The Discover artificial disc replacement versus fusion in cervical radiculopathy--a randomized controlled outcome trial with 2-year follow-up.

BACKGROUND CONTEXT

Several previous studies comparing artificial disc replacement (ADR) and fusion have been conducted with cautiously positive results in favor of ADR. This study is not, in contrast to most previous studies, an investigational device exemption study required by the Food and Drug Administration for approval to market the product in the United States. This study was partially funded with unrestricted institutional research grants by the company marketing the artificial disc used in this study.

PURPOSE

To compare outcomes between the concepts of an artificial disc to treatment with anterior cervical decompression and fusion (ACDF) and to register complications associated to the two treatments during a follow-up time of 2 years.

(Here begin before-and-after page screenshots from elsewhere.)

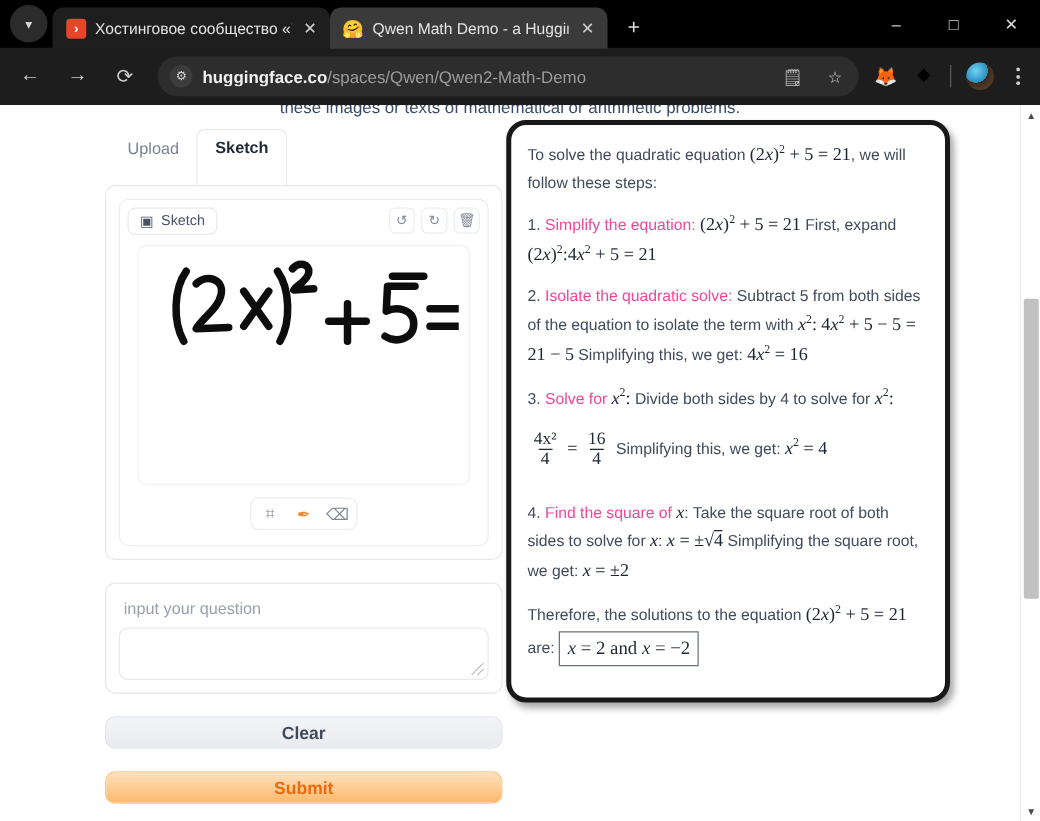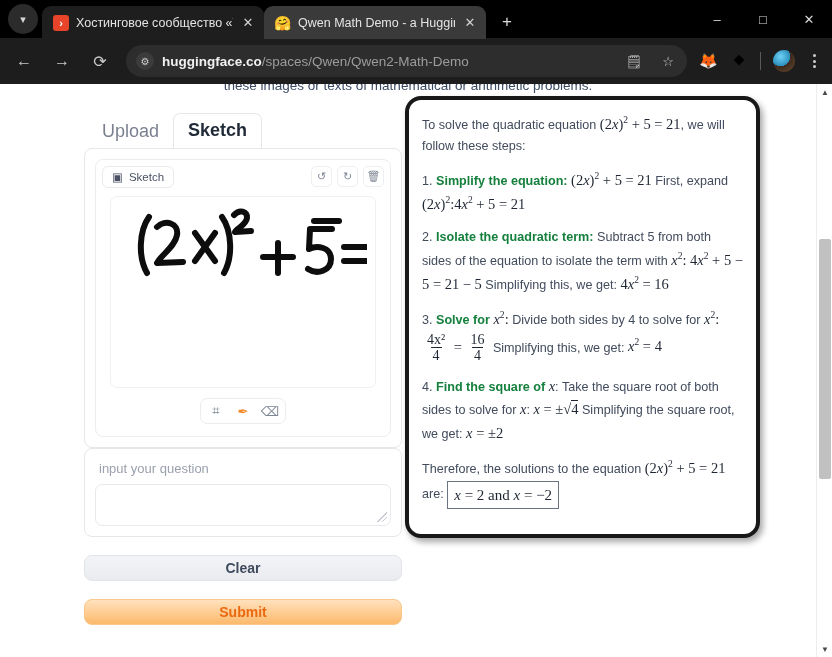--- a/index.html
+++ b/index.html
@@ -103,7 +103,7 @@
 
   .tabs-row { display:flex; align-items:flex-end; height: 32px; padding-left: 4px; }
   .gtab {
-    font-size: 18px; padding: 6px 14px 7px 14px; color:#7b8190;
+    font-size: 13px; padding: 6px 14px 23px 14px; color:#7b8190;
     border-radius: 7px 7px 0 0; position:relative; top: 1px;
   }
   .gtab.active {

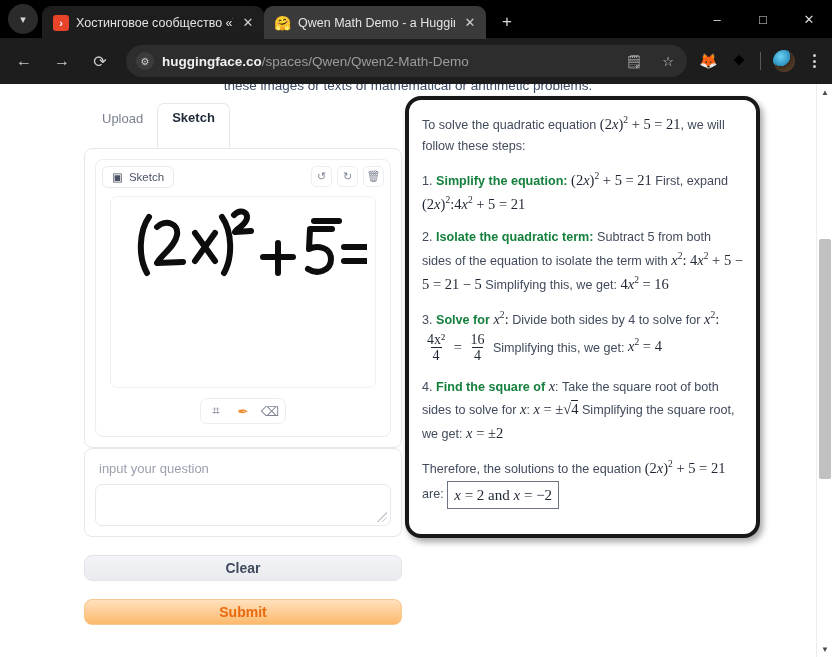--- a/index.html
+++ b/index.html
@@ -179,7 +179,7 @@
   }
   .answer p { margin: 0 0 11px 0; }
   .answer p:last-child { margin-bottom: 12px; }
-  .answer b { color:#15803d; font-weight: 700; }
+  .answer b { color:#ec4899; font-weight: 400; }
   .m { font-family: "Liberation Serif", serif; color:#1f2633; font-size: 14.5px; }
   .m sup { font-size: 0.66em; vertical-align: super; }
   .mi { font-style: italic; }

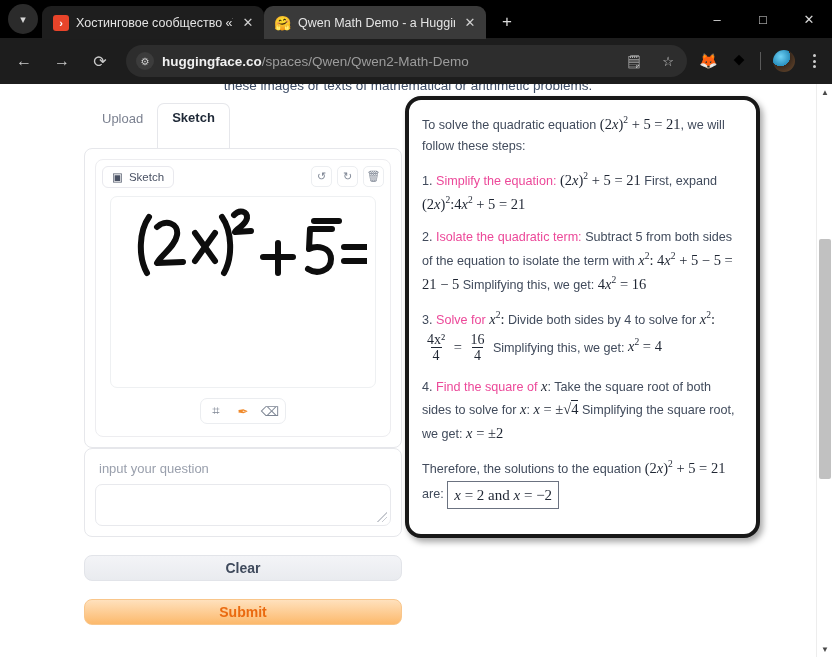--- a/index.html
+++ b/index.html
@@ -328,7 +328,7 @@
 
         <p>
           <span>2.</span>
-          <b>Isolate the quadratic term:</b>
+          <b>Isolate the quadratic solve:</b>
           <span>Subtract 5 from both sides of the equation to isolate the term with</span>
           <span class="m"><span class="mi">x</span><sup>2</sup>:</span>
           <span class="m">4<span class="mi">x</span><sup>2</sup> + 5 − 5 = 21 − 5</span>

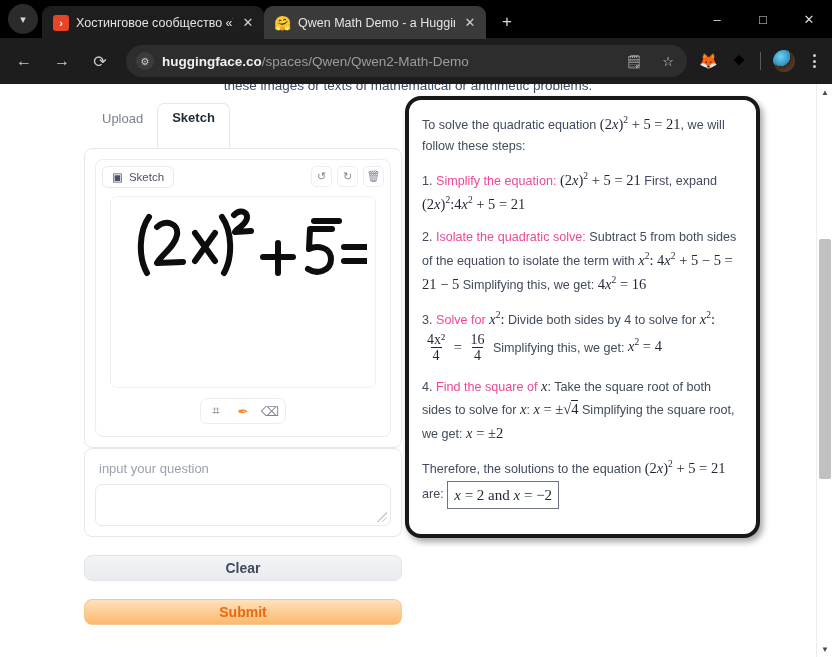--- a/index.html
+++ b/index.html
@@ -185,7 +185,7 @@
   .mi { font-style: italic; }
   .frac {
     display: inline-flex; flex-direction: column; align-items:center;
-    vertical-align: middle; margin: 0 3px; font-family:"Liberation Serif", serif;
+    vertical-align: middle; margin: 12px 3px; font-family:"Liberation Serif", serif;
     font-size: 14px; color:#1f2633; line-height: 1.12;
   }
   .frac .num { padding: 0 2px; }

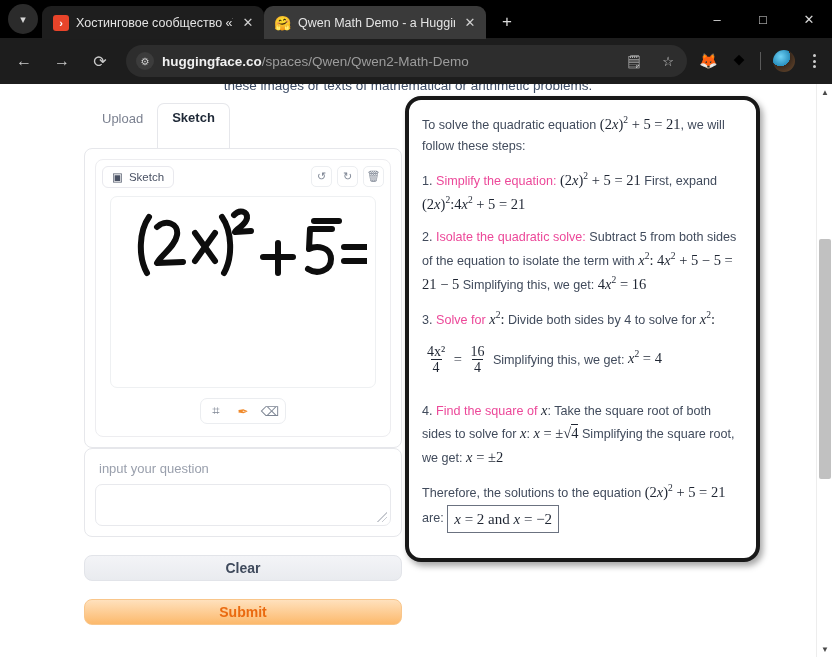--- a/index.html
+++ b/index.html
@@ -146,7 +146,7 @@
   .dt { width: 18px; height: 18px; display:flex; align-items:center; justify-content:center; font-size:13px; color:#7e8694; }
   .dt.active { color:#f0892a; }
 
-  .qblock { margin-top: 0; }
+  .qblock { margin-top: 18px; }
   .qlabel { font-size: 13px; color:#9aa0ad; padding: 2px 4px 8px 4px; }
   .qinput {
     width: 100%; height: 42px; border: 1px solid #e8e9ed; border-radius: 7px;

STUDY DESIGN/SETTING: This is a randomized controlled multicenter trial, including three spine centers in Sweden.

PATIENT SAMPLE

The study included patients seeking care for cervical radiculopathy who fulfilled inclusion criteria. In total, 153 patients were included.

OUTCOME MEASURES

Self-assessment with Neck Disability Index (NDI) as a primary outcome variable and EQ-5D and visual analog scale as secondary outcome variables.

METHODS

Patients were randomly allocated to either treatment with the Depuy Discover artificial disc or fusion with iliac crest bone graft and plating. Randomization was blinded to both patient and caregivers until time for implantation. Adverse events, complications, and revision surgery were registered as well as loss of follow-up.

RESULTS

Data were available in 137 (91%) of the included and initially treated patients. Both groups improved significantly after surgery. NDI changed from 63.1 to 39.8 in an intention-to-treat analysis. No statistically significant difference between the ADR and the ACDF groups could be demonstrated with NDI values of 39.1 and 40.1, respectively. Nor in secondary outcome measures (EQ-5D and visual analog scale) could any statistically significant differences be demonstrated between the groups. Nine patients in the ADR group and three in the fusion group underwent secondary surgery because of various reasons. Two patients in each group underwent secondary surgery because of adjacent segment pathology. Complication rates were not statistically significant between groups.

CONCLUSIONS

Artificial disc replacement did not result in better outcome compared to fusion measured with NDI 2 years after surgery.